The Anonymous hacktivist movement will most likely succumb to a lack of centralized coordination and an increase in false flag operations seeking to use the group as a scapegoat to conceal the identities and motivations of unknown attackers, according to the research. While attacks will continue, the actors and targets will more often be nation states and "patriot groups self-organized into cyberarmies" according to the analysis. "State-related threats will increase and make the headlines while suspicions about government-sponsored attacks will grow."

The targets of these attacks will increasingly be networks that govern critical infrastructure, with end goal being the destruction of systems vital to production, communications, and utility operations, according to the report. "If attackers can install destructive malware on a large number of machines, the result can be devastating," the researchers warned, advising that these networks should be sufficiently air-gapped from networks connected to the Internet to make the task of infection that much more difficult for the attackers, which most agree is a no-brainer.

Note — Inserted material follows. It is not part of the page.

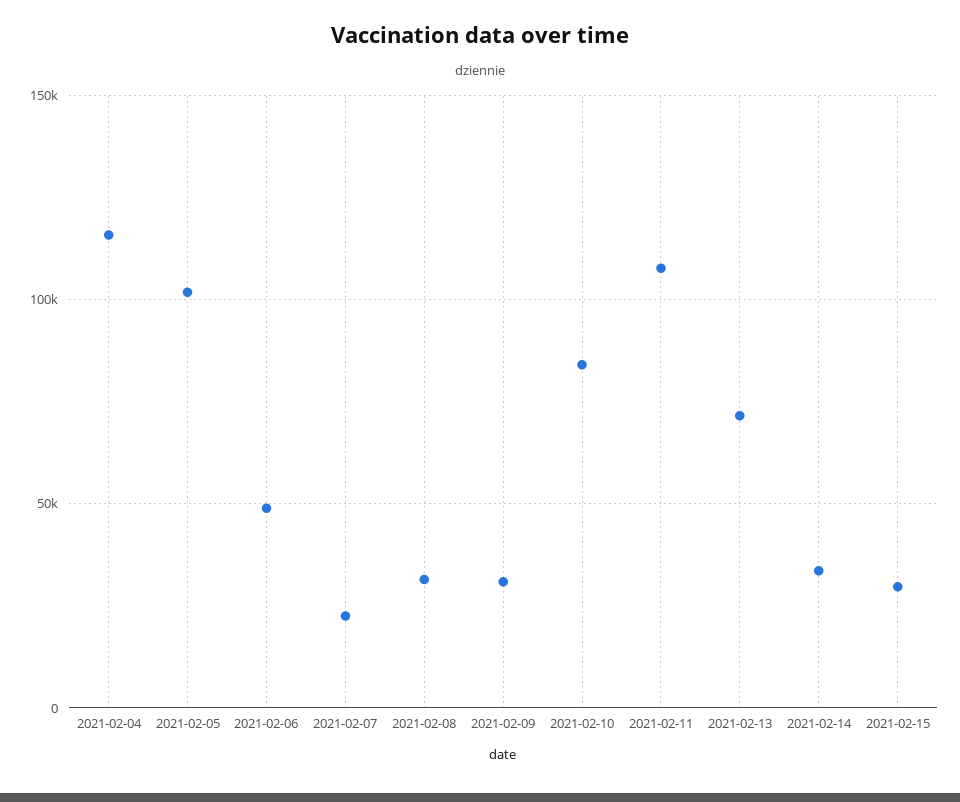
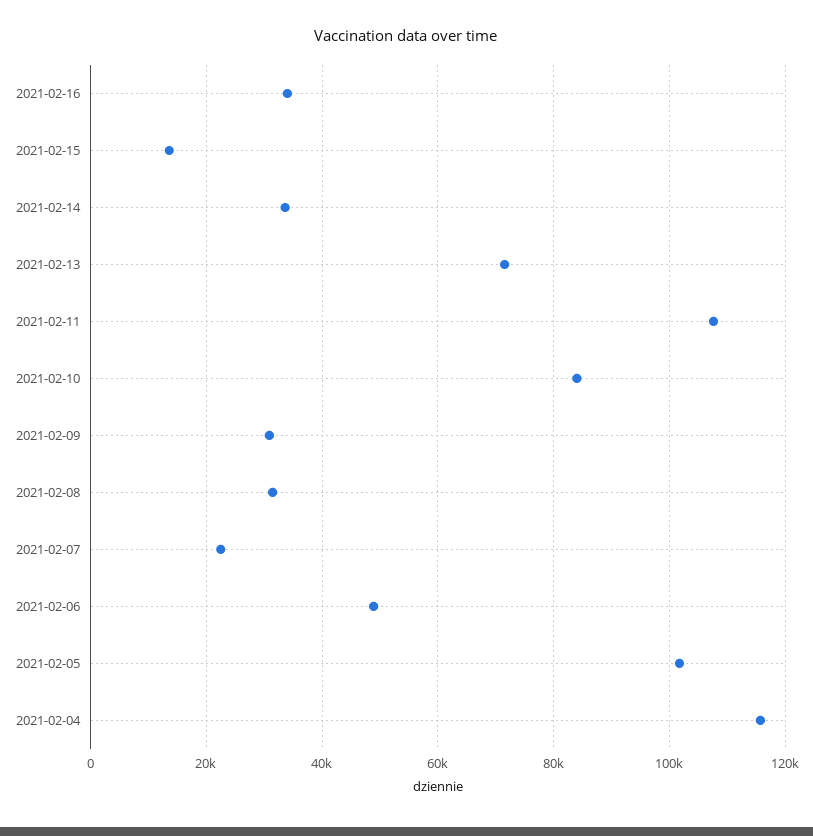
2021-02-15: 30000 -> 14000
2021-02-16: none -> 34000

While the report probably contains little in the way new information for most security professionals, it could prove useful to those who are trying to make the case to the executive class regarding where resources should be directed in the coming year, and thus has some level of value.

“Our 2013 Threat Predictions provides the general public, governments and businesses not only with the top risks in the year to come to be aware of, but also the preventative measures that should be taken to avoid those risks from occurring. Only by understanding and preparing for threats, can we empower people to secure their information,” said McAfee Labs' senior vice president Vincent Weafer.